NEW YORK: Time Warner is going ahead with plans to merge its recorded music operations with EMI as the long-awaited consolidation of the global music business gathers speed.
Executives at Time Warner still favour a deal with EMI, The Financial Times quoted people familiar with the negotiations as saying over the weekend. This is even after Sony Music and BMG, the music division of Bertelsmann, last week signed a non-binding letter of intent to combine their recorded music operations in a 50-50 joint venture.
The Sony-BMG deal raises the prospect of the two mergers racing to win approval from competition authorities. Regulators, who in 2000 twice blocked a sale of EMI, are expected to look more favourably on a merger following the sharp decline in industry sales and the rise of Internet piracy.
However, observers believe it is less likely that they would allow the global music business to consolidate from five to three large players. Eric Nicoli, EMI chairman, and Jeff Bewkes, chairman of Time Warner's entertainment network division, had talks last week in a meeting which people familiar with the matter described as 'constructive'. Sources said EMI had promised a senior role for Roger Ames, head of Warner Music, in the enlarged group if a deal is agreed.
The talks come as EMI also considers a rival approach from a private consortium led by Edgar Bronfman, the former chief executive of Seagram, and Haim Saban, the billionaire media investor.
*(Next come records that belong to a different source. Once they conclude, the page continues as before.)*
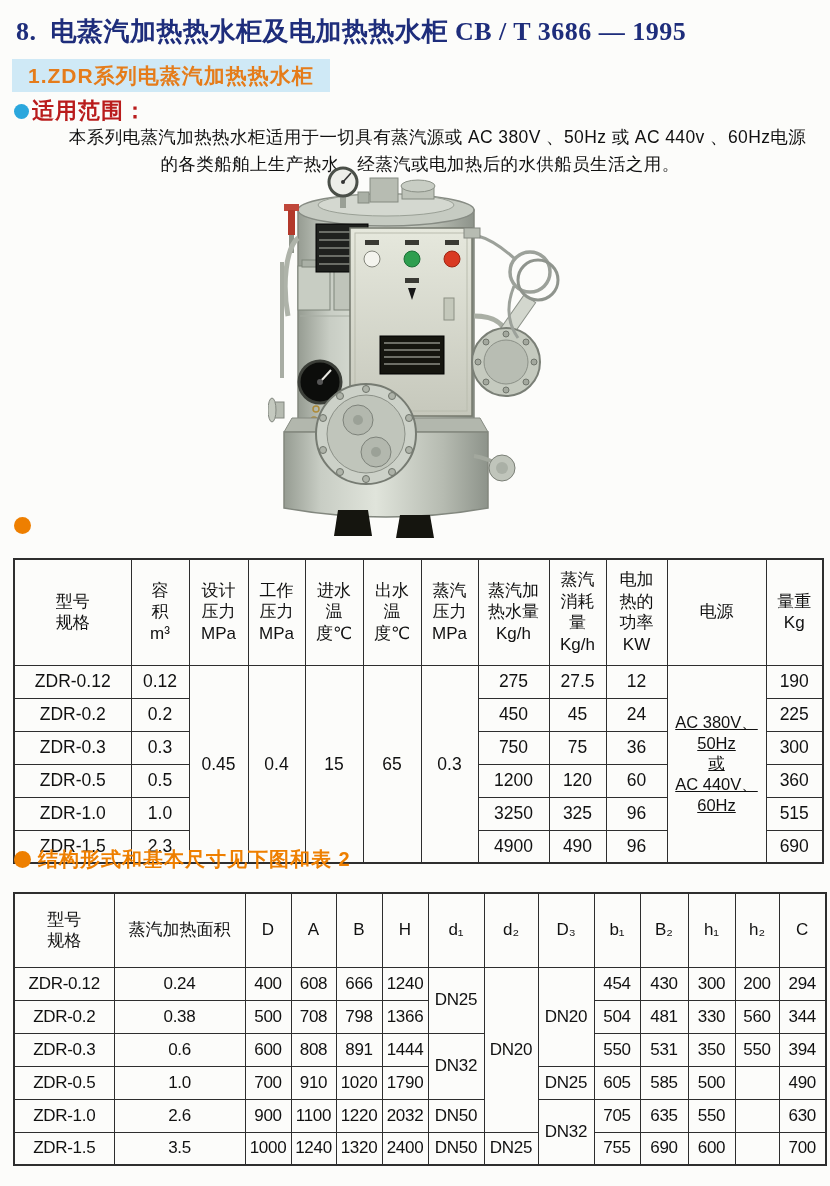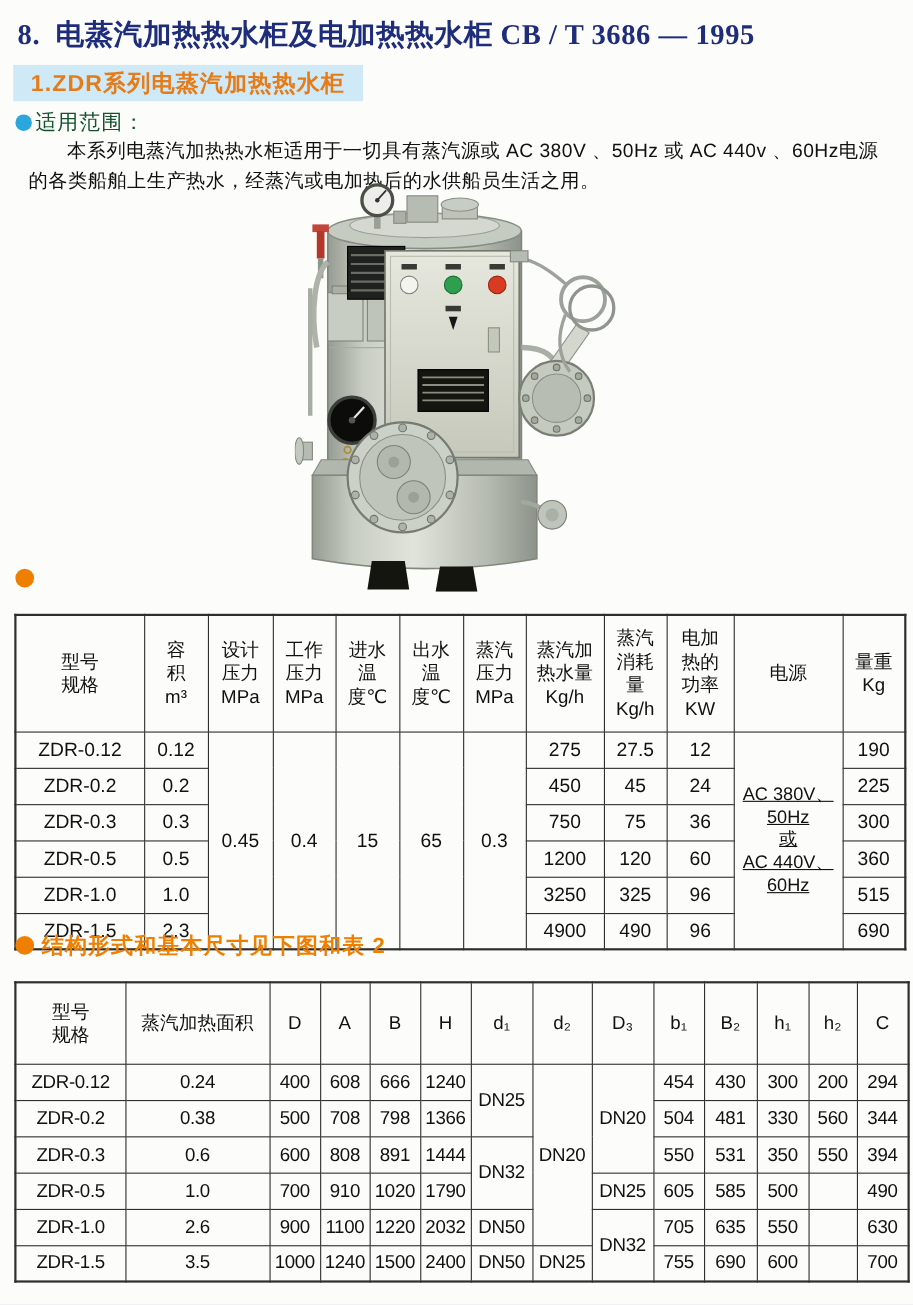--- a/index.html
+++ b/index.html
@@ -22,25 +22,25 @@
     color:#e57c1a;font-weight:bold;font-size:21px;
     padding-left:16px;letter-spacing:1px;
   }
   .scope-line{
     position:absolute;left:14px;top:99px;height:24px;
     display:flex;align-items:center;gap:3px;
   }
   .dot{border-radius:50%;display:inline-block;flex:0 0 auto;}
   .dot-cyan{width:15px;height:15px;background:#2ba7dd;}
   .dot-orange{width:17px;height:17px;background:#ee7f00;}
-  .scope-line .label{color:#14532d;font-weight:normal;font-size:19px;letter-spacing:1px;}
+  .scope-line .label{color:#b91c1c;font-weight:bold;font-size:22px;letter-spacing:1px;}
   .scope-text{
     position:absolute;left:26px;top:124px;width:788px;margin:0;
     font-size:17.5px;line-height:1.55;letter-spacing:0.4px;
-    text-indent:2em;color:#101010;
+    text-indent:2em;color:#101010;text-align:center;
   }
   .photo{position:absolute;left:268px;top:166px;width:305px;height:372px;}
   .h-orange{
     position:absolute;left:14px;display:flex;align-items:center;gap:7px;
     color:#ee7f00;font-weight:bold;font-size:20px;letter-spacing:1px;
   }
   .h1pos{top:517px;}
   .h2pos{top:846px;}
   table.t{
     position:absolute;border-collapse:collapse;table-layout:fixed;
@@ -474,21 +474,21 @@
       <td>635</td>
       <td>550</td>
       <td></td>
       <td>630</td>
     </tr>
     <tr class="r">
       <td>ZDR-1.5</td>
       <td>3.5</td>
       <td>1000</td>
       <td>1240</td>
-      <td>1500</td>
+      <td>1320</td>
       <td>2400</td>
       <td>DN50</td>
       <td>DN25</td>
       <td>755</td>
       <td>690</td>
       <td>600</td>
       <td></td>
       <td>700</td>
     </tr>
   </tbody>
The group, backed by private equity investors, is thought to be willing to pay more than US$2.2 billion for Warner Music's operations including its Warner Chappell music publishing arm.
EMI is proposing to pay Time Warner about US$1 billion in cash for Warner Music while giving it a 25 per cent stake in the enlarged company. The deal would allow Time Warner separately to sell Warner Chappell, valued at about US$1.2 billion.